Nella stessa giornata, anche in Portogallo migliaia di persone sono scese in piazza per manifestare in particolare contro orari di lavoro troppo flessibili e licenziamenti senza giusta causa, e contro l'annullamento degli accordi collettivi e il blocco della contrattazione nell'industria automobilistica.

Intanto, in Germania prosegue la vertenza dei metalmeccanici, che comunque in maggio, con gli scioperi indetti da Ig-Metall, che hanno coinvolto migliaia di lavoratori del settore, hanno raggiunto un accordo per le regioni del Baden-Wuerttemberg e di Berlino-Brandeburgo.

Anche nel Regno Unito spirano venti di protesta, nel settore ferroviario soprattutto, che si trova nel caos dopo che la liberalizzazione dei servizi pubblici, ormai datata otto anni, e la politica di Margaret Thatcher degli anni 80 di restrizione del potere sindacale, ha causato uno sbilanciamento nel rapporto tra sindacato e dirigenti, solo a favore di questi ultimi. Nel Regno Unito, è rigidamente regolamentato il diritto allo sciopero, i picchetti sono limitati alle aziende e sono vietati i movimenti di solidarietà.
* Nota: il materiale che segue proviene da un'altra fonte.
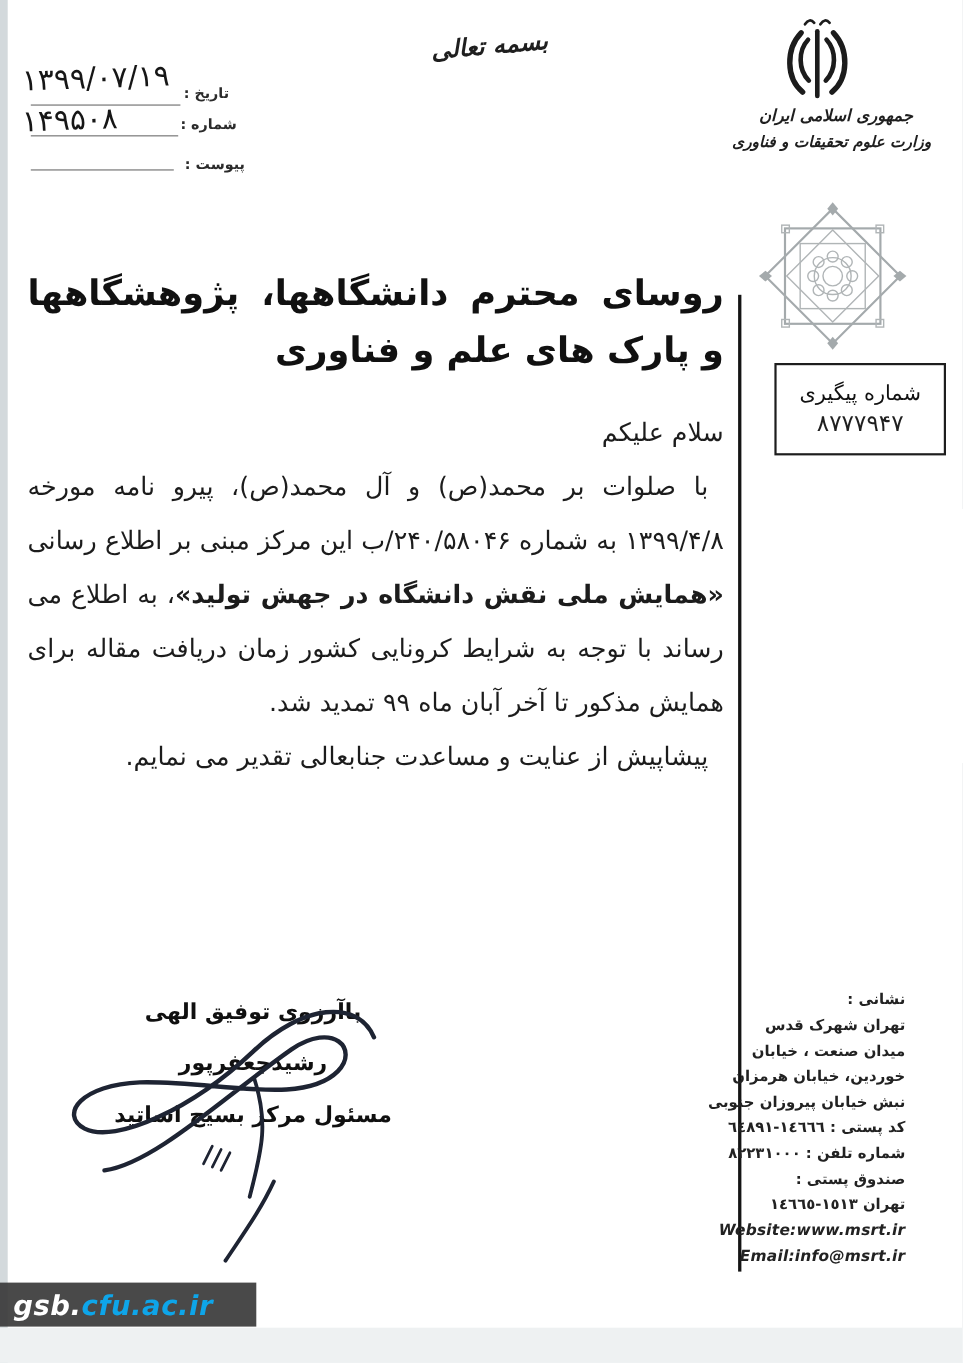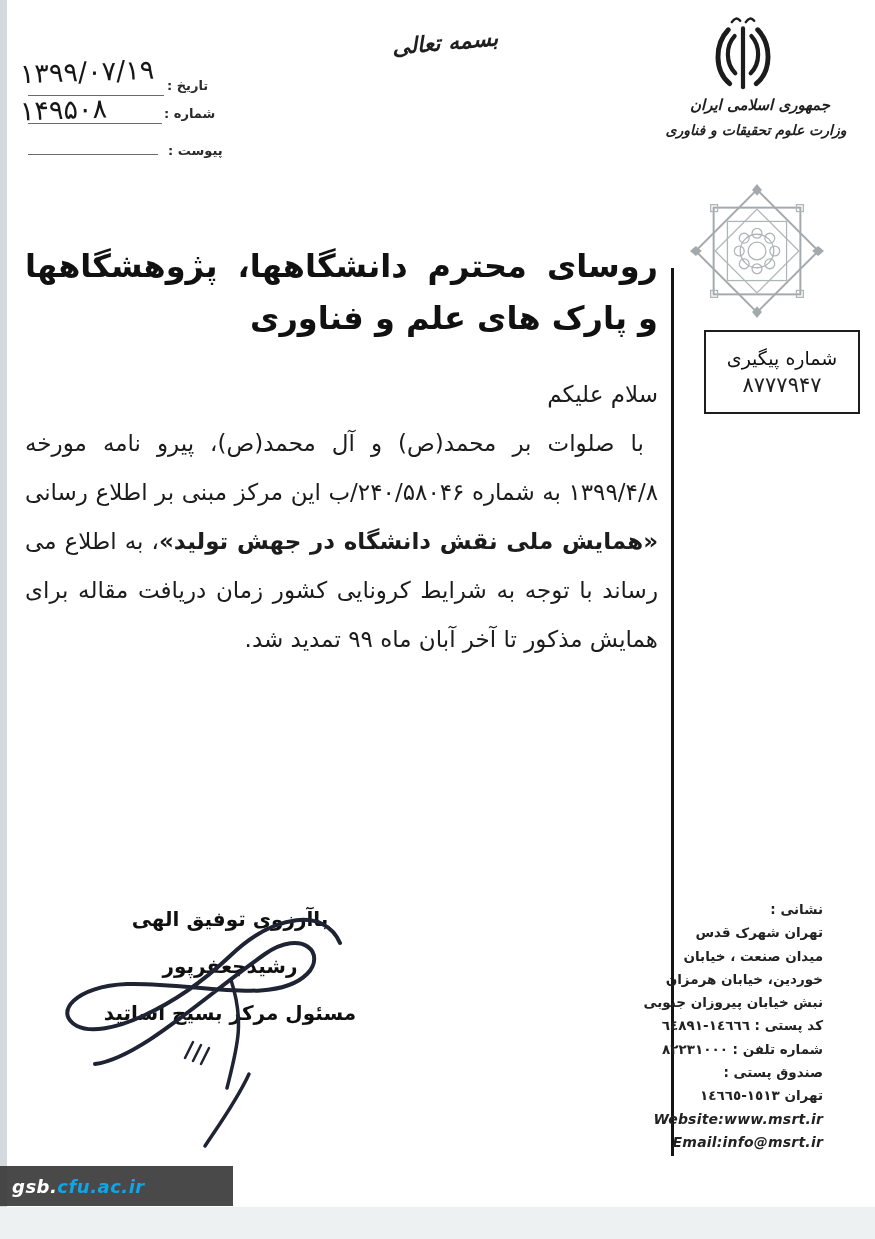--- a/index.html
+++ b/index.html
@@ -148,6 +148,7 @@
   <div class="body-text">
     <p>سلام علیکم</p>
     <p class="indent"><span>با صلوات بر محمد(ص) و آل محمد(ص)، پیرو نامه مورخه ۱۳۹۹/۴/۸ به شماره ۲۴۰/۵۸۰۴۶/ب این مرکز مبنی بر اطلاع رسانی </span><b>«همایش ملی نقش دانشگاه در جهش تولید»</b><span>، به اطلاع می رساند با توجه به شرایط کرونایی کشور زمان دریافت مقاله برای همایش مذکور تا آخر آبان ماه ۹۹ تمدید شد.</span></p>
+    <p class="indent">پیشاپیش از عنایت و مساعدت جنابعالی تقدیر می نمایم.</p>
   </div>
 
   <div class="sig-block">

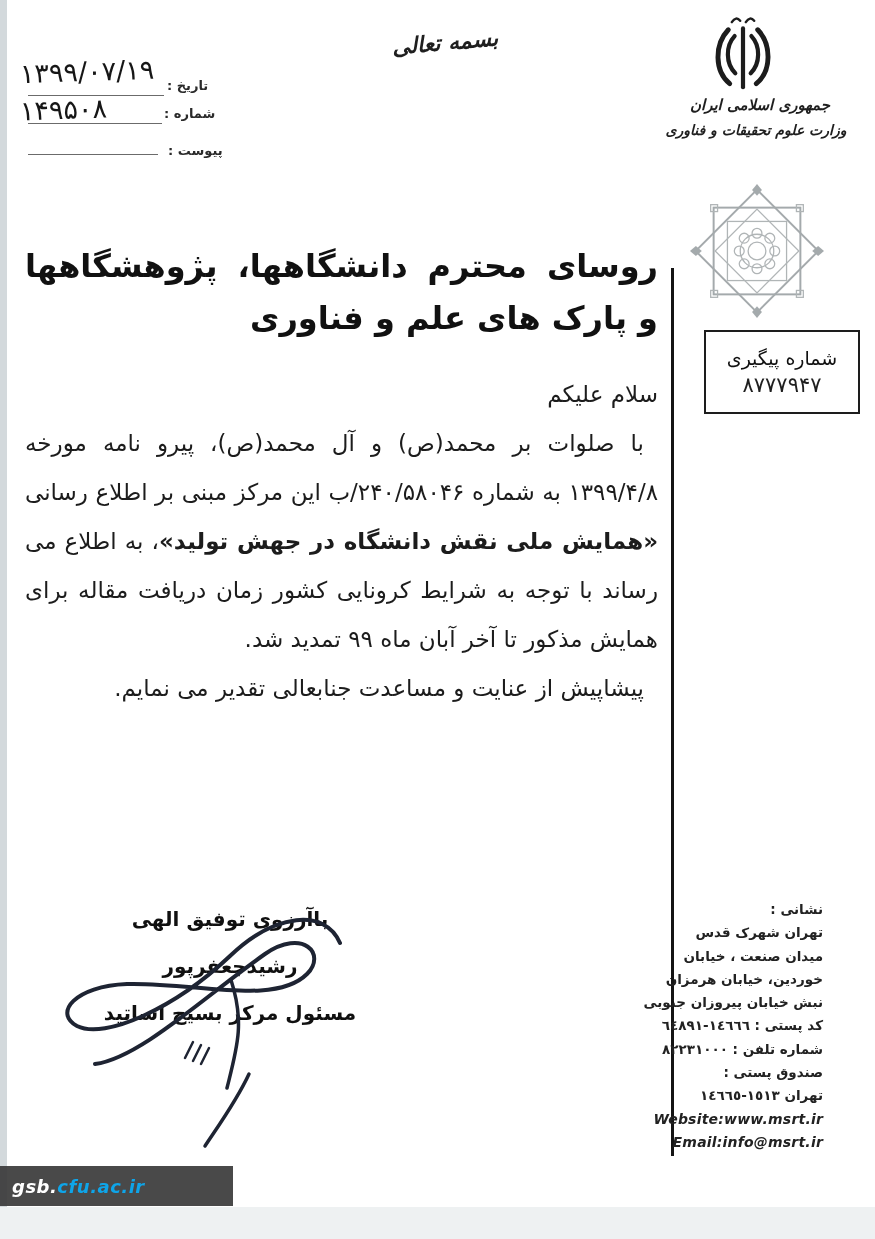--- a/index.html
+++ b/index.html
@@ -65,7 +65,7 @@
   
   .watermark{position:absolute;left:0;top:1166px;width:233px;height:40px;background:rgba(58,58,58,.92);
     display:flex;align-items:center;padding-left:12px;box-sizing:border-box;
-    font-style:italic;font-weight:bold;font-size:18px;letter-spacing:.5px;}
+    font-style:italic;font-weight:bold;font-size:25px;letter-spacing:.5px;}
   .wm-prefix{color:#ffffff;}
   .wm-domain{color:#0ea5e9;text-align:right;}
 </style>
È stata emenata una legge volta a indebolire ulteriormente le organizzazioni sindacali, che non possono definire le proprie regole costitutive: tutto questo ha provocato un calo drastico degli iscritti in tutti i sindacati dei ferrovieri, dove è diventato sempre più difficile mobilitare i lavoratori per ottenere miglioramenti sociali, anche perché le aziende minacciano di licenziare gli scioperanti, costringendoli a firmare "contratti privati", in cui rinunciano alle loro rivendicazioni pur di non perdere il posto di lavoro.